2005-09-03 - 5:48 p.m.

I've been tense all week about a small application we had in court this Friday, as I had done all the background work on it. We had about a ten minute wait before the Registrar came into the court, and I sat there, tapping my fingers uncontrollably on my folder, feeling sick with tension, and wanting desperately for it to be over. I wasn't even presenting the material, but as it was all my own work I knew that if anything was wrong with it, it was definitely my fault. And I don't think I'll ever be so sure of my abilities that I'll be blase about turning up in court.

However, despite all my worries, it went perfectly, and we were complimented on our preparation. It's my first real 'win' since I started work - one milestone down. I suppose now I'll have to wait for the first real loss, and learn how to deal with that. It'd be nice if it never happens, but I'm not that blindly optimistic. Everyone makes mistakes.


Mr Details had his last day at work on Friday - he's moving onto a bigger firm - and after work a select group went out to dinner. The Partner we both work with is terribly sad about Mr Details leaving. He drank quite a lot with dinner to drown his sorrows, and proceeded to make several drunken toasts to me, the "greatest law clerk in the world". It was nice at first, but gradually became quite embarrassing, which was exacerbated by my blushes.

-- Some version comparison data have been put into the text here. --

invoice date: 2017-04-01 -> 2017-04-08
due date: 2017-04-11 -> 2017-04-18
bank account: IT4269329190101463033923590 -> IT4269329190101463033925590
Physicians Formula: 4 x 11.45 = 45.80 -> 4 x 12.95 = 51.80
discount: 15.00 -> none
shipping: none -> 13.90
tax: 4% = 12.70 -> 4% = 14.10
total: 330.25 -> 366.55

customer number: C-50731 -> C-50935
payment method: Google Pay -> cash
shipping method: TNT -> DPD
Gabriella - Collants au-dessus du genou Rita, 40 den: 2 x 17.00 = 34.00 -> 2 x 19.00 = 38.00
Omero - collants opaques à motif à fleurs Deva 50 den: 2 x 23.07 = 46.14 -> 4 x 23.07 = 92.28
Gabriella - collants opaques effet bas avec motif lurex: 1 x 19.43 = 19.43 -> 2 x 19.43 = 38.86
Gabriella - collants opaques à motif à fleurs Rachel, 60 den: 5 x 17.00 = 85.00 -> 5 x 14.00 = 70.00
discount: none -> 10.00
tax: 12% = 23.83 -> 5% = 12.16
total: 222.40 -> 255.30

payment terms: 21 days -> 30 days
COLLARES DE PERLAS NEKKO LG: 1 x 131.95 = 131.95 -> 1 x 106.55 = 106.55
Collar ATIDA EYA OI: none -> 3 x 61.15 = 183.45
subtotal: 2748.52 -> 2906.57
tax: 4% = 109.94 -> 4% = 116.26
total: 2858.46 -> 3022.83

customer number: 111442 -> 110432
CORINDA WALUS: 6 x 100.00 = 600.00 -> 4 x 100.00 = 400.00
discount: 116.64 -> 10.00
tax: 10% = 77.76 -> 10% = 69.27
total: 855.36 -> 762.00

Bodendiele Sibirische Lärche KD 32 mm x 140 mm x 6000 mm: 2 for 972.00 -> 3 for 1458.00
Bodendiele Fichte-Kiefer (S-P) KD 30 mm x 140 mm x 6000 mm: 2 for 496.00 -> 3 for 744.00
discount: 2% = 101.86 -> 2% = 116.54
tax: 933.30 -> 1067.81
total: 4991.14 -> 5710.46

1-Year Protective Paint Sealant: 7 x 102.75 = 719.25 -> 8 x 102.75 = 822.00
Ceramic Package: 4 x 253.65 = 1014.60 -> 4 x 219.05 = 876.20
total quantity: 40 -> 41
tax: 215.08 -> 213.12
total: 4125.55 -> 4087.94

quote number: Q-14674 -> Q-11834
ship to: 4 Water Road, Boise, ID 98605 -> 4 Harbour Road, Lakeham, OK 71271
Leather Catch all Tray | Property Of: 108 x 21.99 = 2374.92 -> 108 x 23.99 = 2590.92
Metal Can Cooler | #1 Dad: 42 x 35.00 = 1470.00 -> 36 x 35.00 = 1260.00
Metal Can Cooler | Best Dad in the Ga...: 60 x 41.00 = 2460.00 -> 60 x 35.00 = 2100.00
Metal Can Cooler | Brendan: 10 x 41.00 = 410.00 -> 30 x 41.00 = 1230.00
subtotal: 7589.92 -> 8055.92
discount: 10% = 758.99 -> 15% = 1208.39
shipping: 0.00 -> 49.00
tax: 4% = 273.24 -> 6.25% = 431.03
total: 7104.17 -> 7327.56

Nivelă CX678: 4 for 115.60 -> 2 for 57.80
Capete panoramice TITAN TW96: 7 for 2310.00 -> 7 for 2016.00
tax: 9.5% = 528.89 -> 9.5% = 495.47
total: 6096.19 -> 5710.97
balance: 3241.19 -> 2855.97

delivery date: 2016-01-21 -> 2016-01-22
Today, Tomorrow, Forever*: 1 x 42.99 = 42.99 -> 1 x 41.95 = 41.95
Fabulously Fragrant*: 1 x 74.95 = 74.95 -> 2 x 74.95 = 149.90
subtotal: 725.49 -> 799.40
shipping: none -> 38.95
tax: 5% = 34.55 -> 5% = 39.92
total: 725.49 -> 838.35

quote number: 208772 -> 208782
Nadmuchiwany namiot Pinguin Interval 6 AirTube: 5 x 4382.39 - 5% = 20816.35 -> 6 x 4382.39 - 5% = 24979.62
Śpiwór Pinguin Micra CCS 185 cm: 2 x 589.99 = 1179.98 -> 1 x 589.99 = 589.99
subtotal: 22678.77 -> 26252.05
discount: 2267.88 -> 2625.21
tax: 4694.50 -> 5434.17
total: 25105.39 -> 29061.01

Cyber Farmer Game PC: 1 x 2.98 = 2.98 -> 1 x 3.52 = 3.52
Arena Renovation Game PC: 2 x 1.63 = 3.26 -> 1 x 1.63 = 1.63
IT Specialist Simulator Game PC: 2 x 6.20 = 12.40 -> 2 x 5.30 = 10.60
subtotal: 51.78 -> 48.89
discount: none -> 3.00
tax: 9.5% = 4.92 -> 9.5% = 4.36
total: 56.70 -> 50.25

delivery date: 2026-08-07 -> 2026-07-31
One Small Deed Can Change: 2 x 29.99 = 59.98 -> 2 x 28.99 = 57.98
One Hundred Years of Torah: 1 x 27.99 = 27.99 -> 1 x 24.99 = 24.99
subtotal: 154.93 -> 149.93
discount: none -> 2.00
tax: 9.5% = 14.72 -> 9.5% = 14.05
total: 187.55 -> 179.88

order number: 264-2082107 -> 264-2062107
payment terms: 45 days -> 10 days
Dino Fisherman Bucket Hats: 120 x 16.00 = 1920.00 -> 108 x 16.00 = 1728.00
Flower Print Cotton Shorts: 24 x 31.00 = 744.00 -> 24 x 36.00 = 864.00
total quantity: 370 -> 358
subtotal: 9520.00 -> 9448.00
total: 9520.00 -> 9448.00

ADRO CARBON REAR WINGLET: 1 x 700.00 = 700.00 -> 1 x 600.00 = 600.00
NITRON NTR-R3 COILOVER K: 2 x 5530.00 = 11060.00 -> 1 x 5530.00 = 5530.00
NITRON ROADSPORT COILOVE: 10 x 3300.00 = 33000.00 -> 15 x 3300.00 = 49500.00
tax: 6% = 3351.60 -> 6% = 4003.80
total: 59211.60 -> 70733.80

The Partner also told me that I had a wonderful palate, and has decided that it is his mission in life to teach me about wine. (Mind you, he declared this towards the end of the night - I'm not sure how committed he'll be to it on Monday morning.) And despite thinking all my life that I'd never enjoy wine, I did quite like the ones he had me try. Perhaps my tastebuds are finally maturing. And I must say, work dinners are immensely more enjoyable after half a glass of wine. I think I've discovered the lure of alcohol.


I got up a bit too early this morning, and as a result have been rather grumpy all day. I think it's terribly annoying that my emotions are so affected by my body. It makes me feel like my personality is almost out of my own control - being a little tired, and having my period, takes my decision to have a productive day right out of my hands and jumps up and down on it, laughing gleefully.

Bloody emotions.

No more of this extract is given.